Material provided:
☆ ☆ ☆
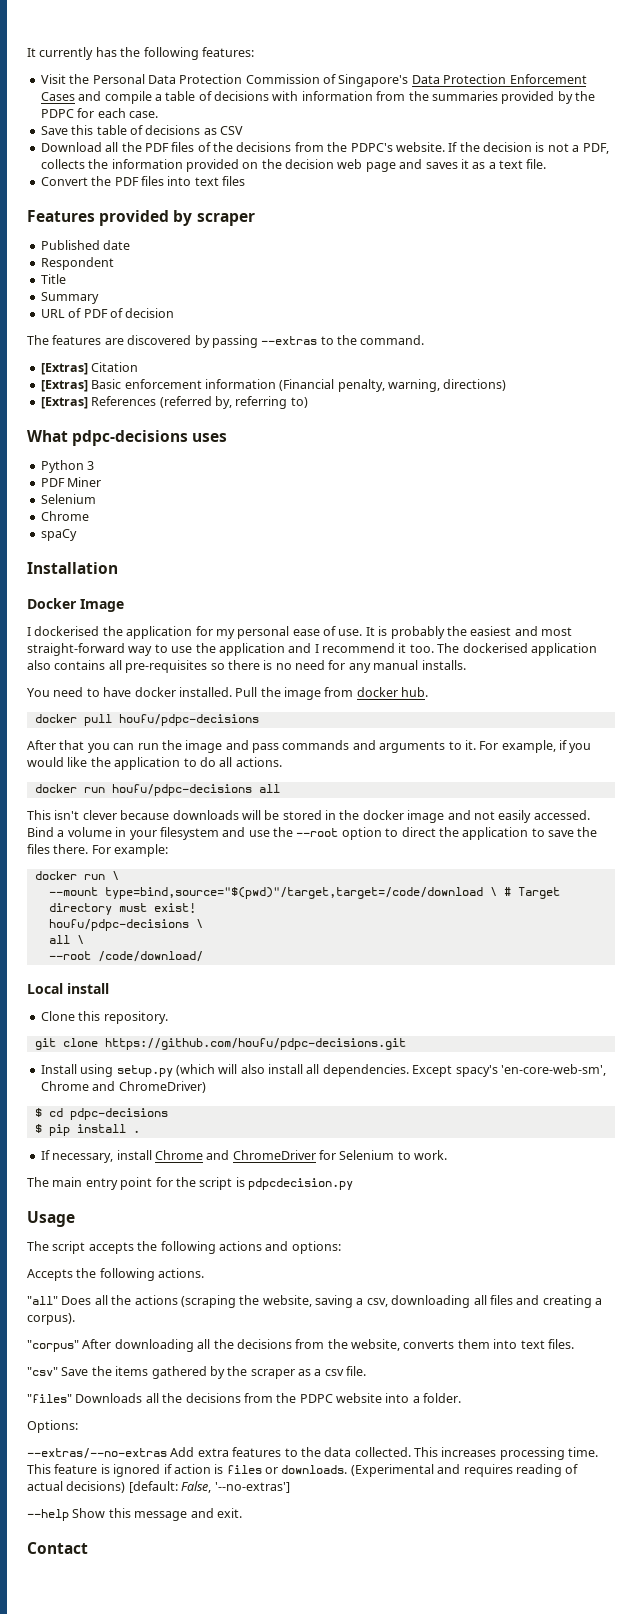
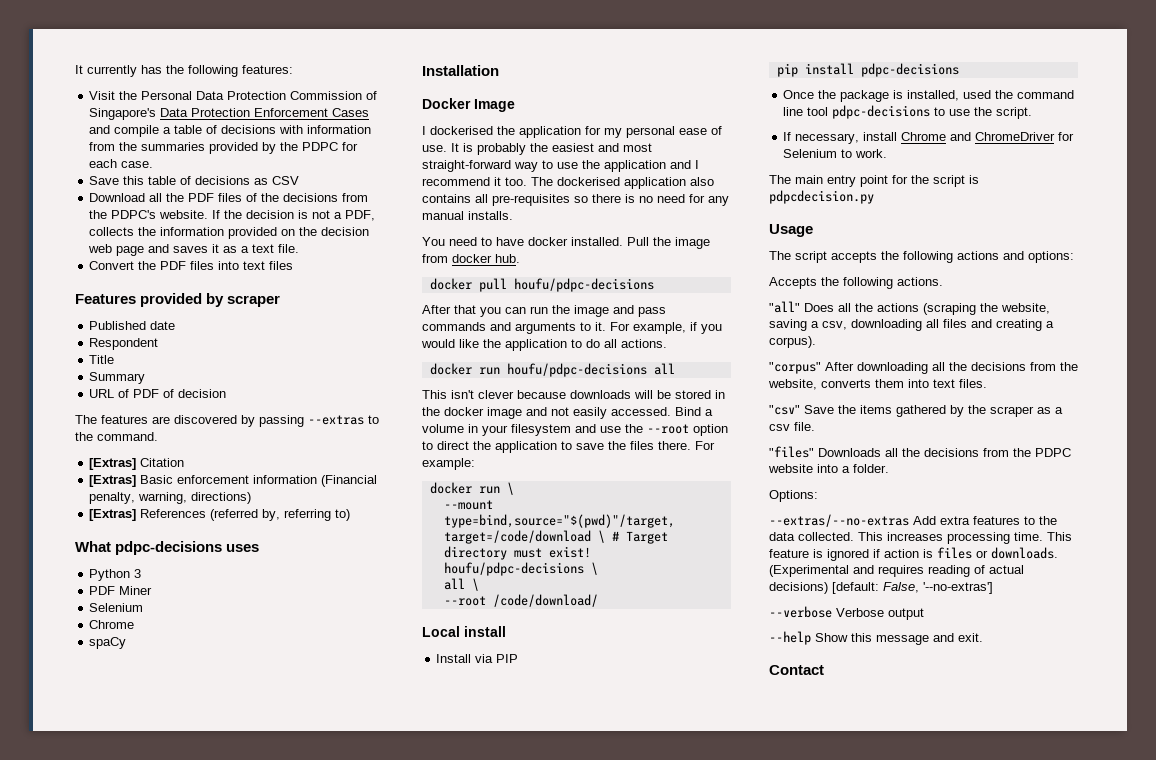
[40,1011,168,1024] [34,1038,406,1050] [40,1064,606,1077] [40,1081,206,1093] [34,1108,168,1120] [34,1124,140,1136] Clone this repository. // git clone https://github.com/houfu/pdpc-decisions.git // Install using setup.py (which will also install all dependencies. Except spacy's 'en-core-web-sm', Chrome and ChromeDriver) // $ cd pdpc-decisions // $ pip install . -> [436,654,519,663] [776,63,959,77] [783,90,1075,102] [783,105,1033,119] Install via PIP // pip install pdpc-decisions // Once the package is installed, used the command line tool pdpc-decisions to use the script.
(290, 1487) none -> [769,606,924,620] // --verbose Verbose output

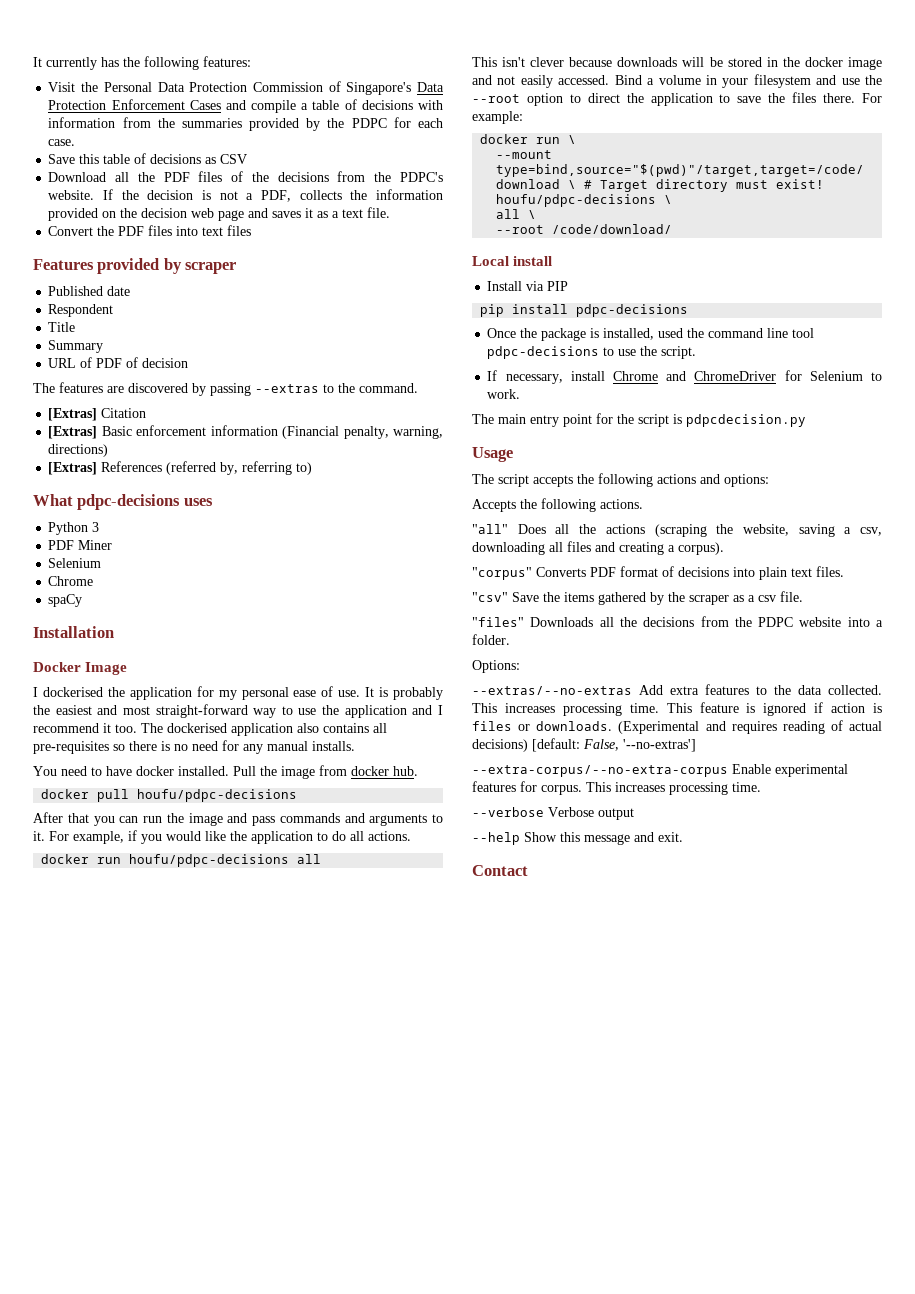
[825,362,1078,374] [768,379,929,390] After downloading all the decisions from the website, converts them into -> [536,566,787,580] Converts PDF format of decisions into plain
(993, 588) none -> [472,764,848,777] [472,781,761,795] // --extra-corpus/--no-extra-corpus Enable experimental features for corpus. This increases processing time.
☆ ☆ ☆
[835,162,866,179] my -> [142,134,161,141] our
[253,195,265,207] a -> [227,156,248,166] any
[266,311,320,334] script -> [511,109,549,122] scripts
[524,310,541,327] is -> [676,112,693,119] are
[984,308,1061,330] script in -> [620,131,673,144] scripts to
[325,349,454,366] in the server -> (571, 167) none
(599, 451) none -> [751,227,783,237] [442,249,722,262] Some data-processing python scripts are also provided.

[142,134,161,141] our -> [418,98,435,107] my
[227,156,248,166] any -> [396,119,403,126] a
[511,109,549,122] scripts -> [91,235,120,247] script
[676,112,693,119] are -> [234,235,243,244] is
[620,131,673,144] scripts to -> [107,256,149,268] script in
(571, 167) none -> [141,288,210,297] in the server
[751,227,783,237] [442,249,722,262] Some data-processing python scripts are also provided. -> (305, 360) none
☆ ☆ ☆
Task to complete: Working from the data above, repeat exactly, and only, the lines that begin at the line containing "[40,1011,168,1024] [34,1038,406,1050] [40,1064,606,1077]" and stop after the line containing "[825,362,1078,374] [768,379,929,390] After"; pictures are not copied.

Result of this task:
[40,1011,168,1024] [34,1038,406,1050] [40,1064,606,1077] [40,1081,206,1093] [34,1108,168,1120] [34,1124,140,1136] Clone this repository. // git clone https://github.com/houfu/pdpc-decisions.git // Install using setup.py (which will also install all dependencies. Except spacy's 'en-core-web-sm', Chrome and ChromeDriver) // $ cd pdpc-decisions // $ pip install . -> [436,654,519,663] [776,63,959,77] [783,90,1075,102] [783,105,1033,119] Install via PIP // pip install pdpc-decisions // Once the package is installed, used the command line tool pdpc-decisions to use the script.
(290, 1487) none -> [769,606,924,620] // --verbose Verbose output

[825,362,1078,374] [768,379,929,390] After downloading all the decisions from the website, converts them into -> [536,566,787,580] Converts PDF format of decisions into plain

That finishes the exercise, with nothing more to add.